[ENTRIES PROVIDED Boundary: Start]

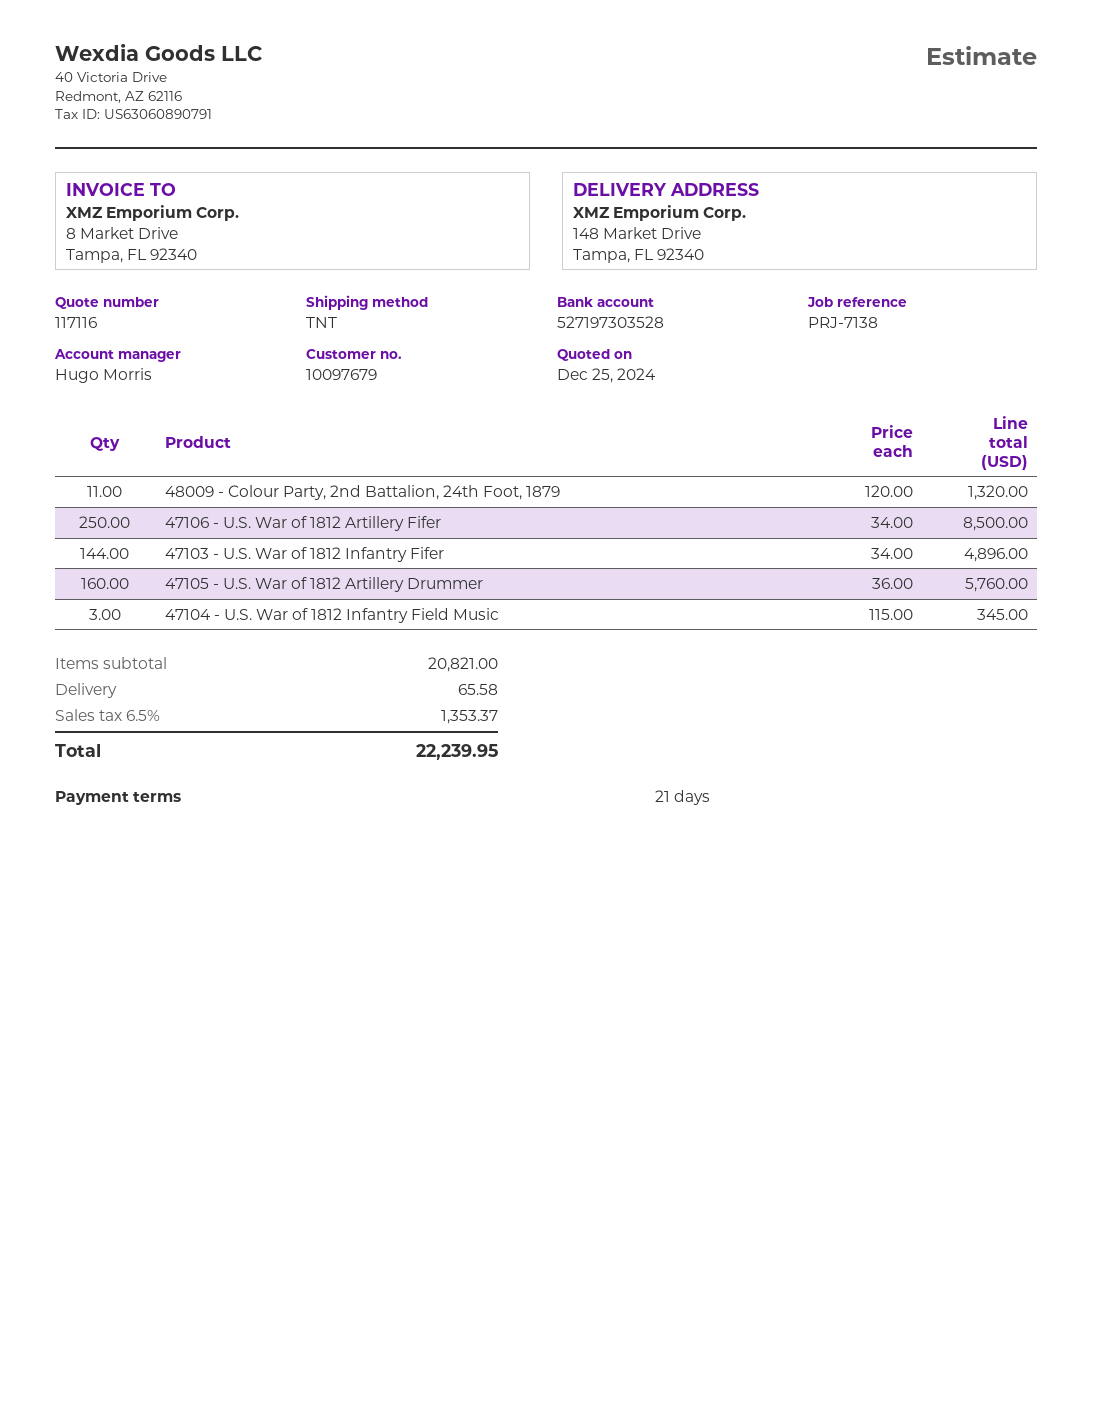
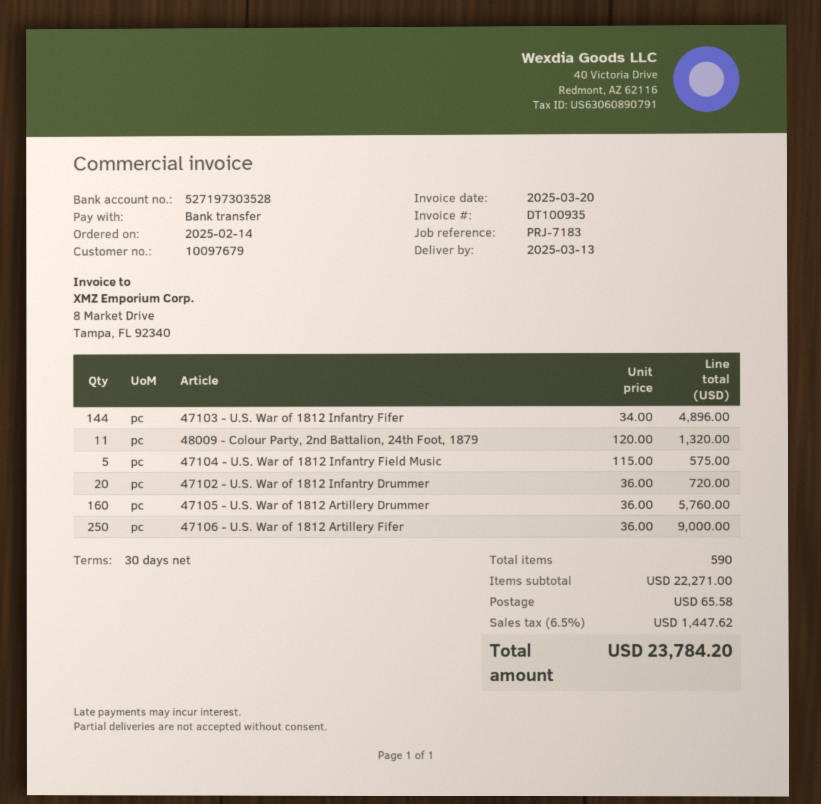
payment terms: 21 days -> 30 days
reference: PRJ-7138 -> PRJ-7183
47106 - U.S. War of 1812 Artillery Fifer: 250 x 34.00 = 8500.00 -> 250 x 36.00 = 9000.00
47104 - U.S. War of 1812 Infantry Field Music: 3 x 115.00 = 345.00 -> 5 x 115.00 = 575.00
47102 - U.S. War of 1812 Infantry Drummer: none -> 20 x 36.00 = 720.00
subtotal: 20821.00 -> 22271.00
tax: 6.5% = 1353.37 -> 6.5% = 1447.62
total: 22239.95 -> 23784.20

[ENTRIES PROVIDED Boundary: End]

Copy each line, exactly, that falls between the line containing "47104 - U.S." and the end of the entries, both included.

> _SOLVED EXERCISE_
47104 - U.S. War of 1812 Infantry Field Music: 3 x 115.00 = 345.00 -> 5 x 115.00 = 575.00
47102 - U.S. War of 1812 Infantry Drummer: none -> 20 x 36.00 = 720.00
subtotal: 20821.00 -> 22271.00
tax: 6.5% = 1353.37 -> 6.5% = 1447.62
total: 22239.95 -> 23784.20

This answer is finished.